GOAL OF THE EXERCISE -> Print each record below precisely, with every picture left out of the copy.

----- DATASET RECORDS -----

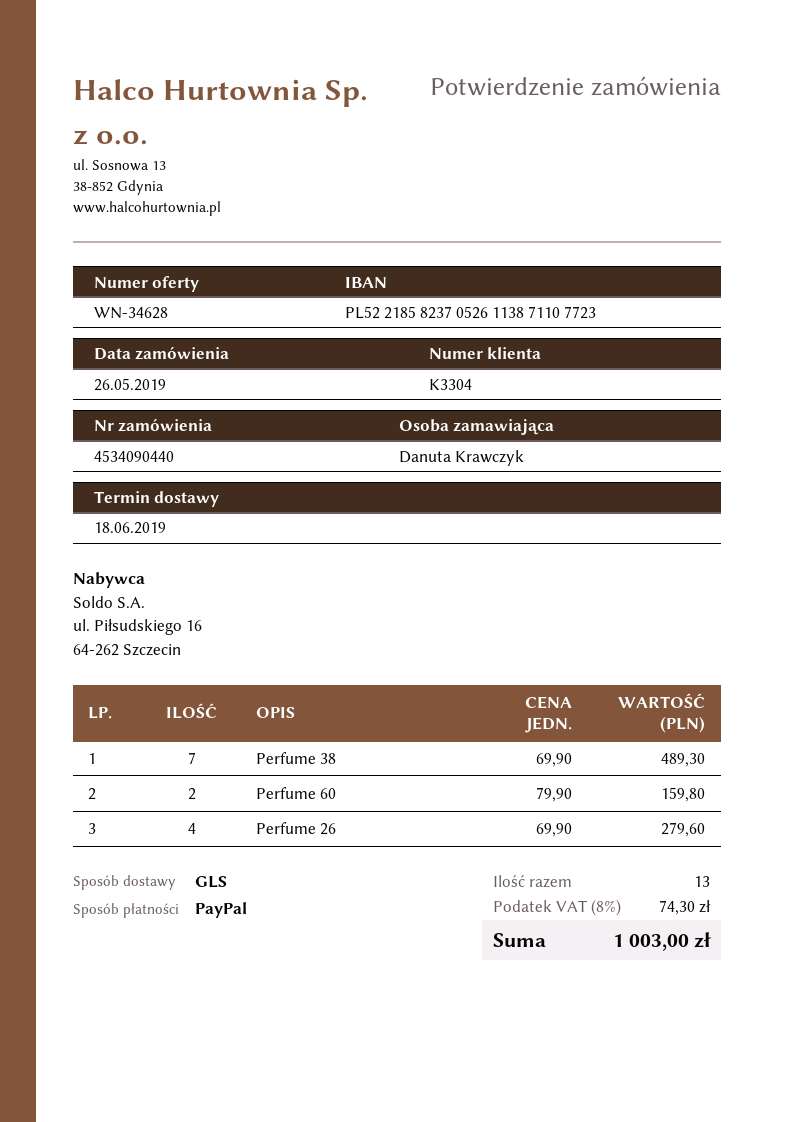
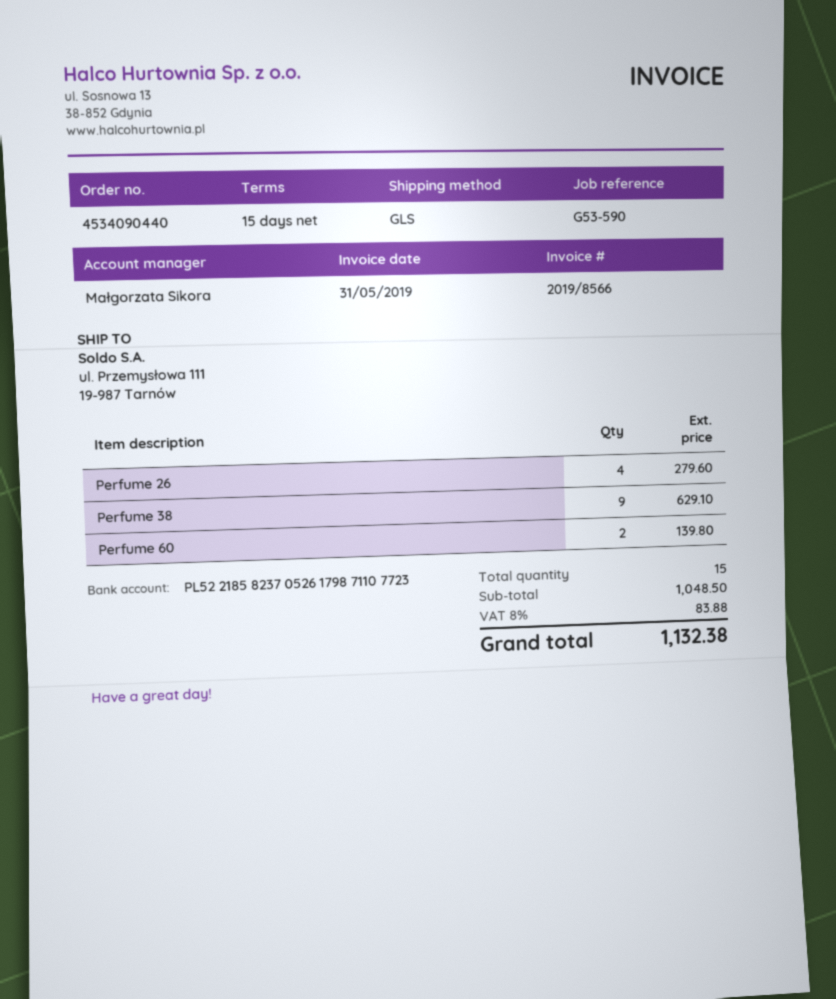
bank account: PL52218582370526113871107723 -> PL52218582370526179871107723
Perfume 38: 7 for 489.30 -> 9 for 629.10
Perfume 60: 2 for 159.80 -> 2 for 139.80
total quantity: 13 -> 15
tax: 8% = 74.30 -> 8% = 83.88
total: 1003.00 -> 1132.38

-----

TASK SOLUTION ->
bank account: PL52218582370526113871107723 -> PL52218582370526179871107723
Perfume 38: 7 for 489.30 -> 9 for 629.10
Perfume 60: 2 for 159.80 -> 2 for 139.80
total quantity: 13 -> 15
tax: 8% = 74.30 -> 8% = 83.88
total: 1003.00 -> 1132.38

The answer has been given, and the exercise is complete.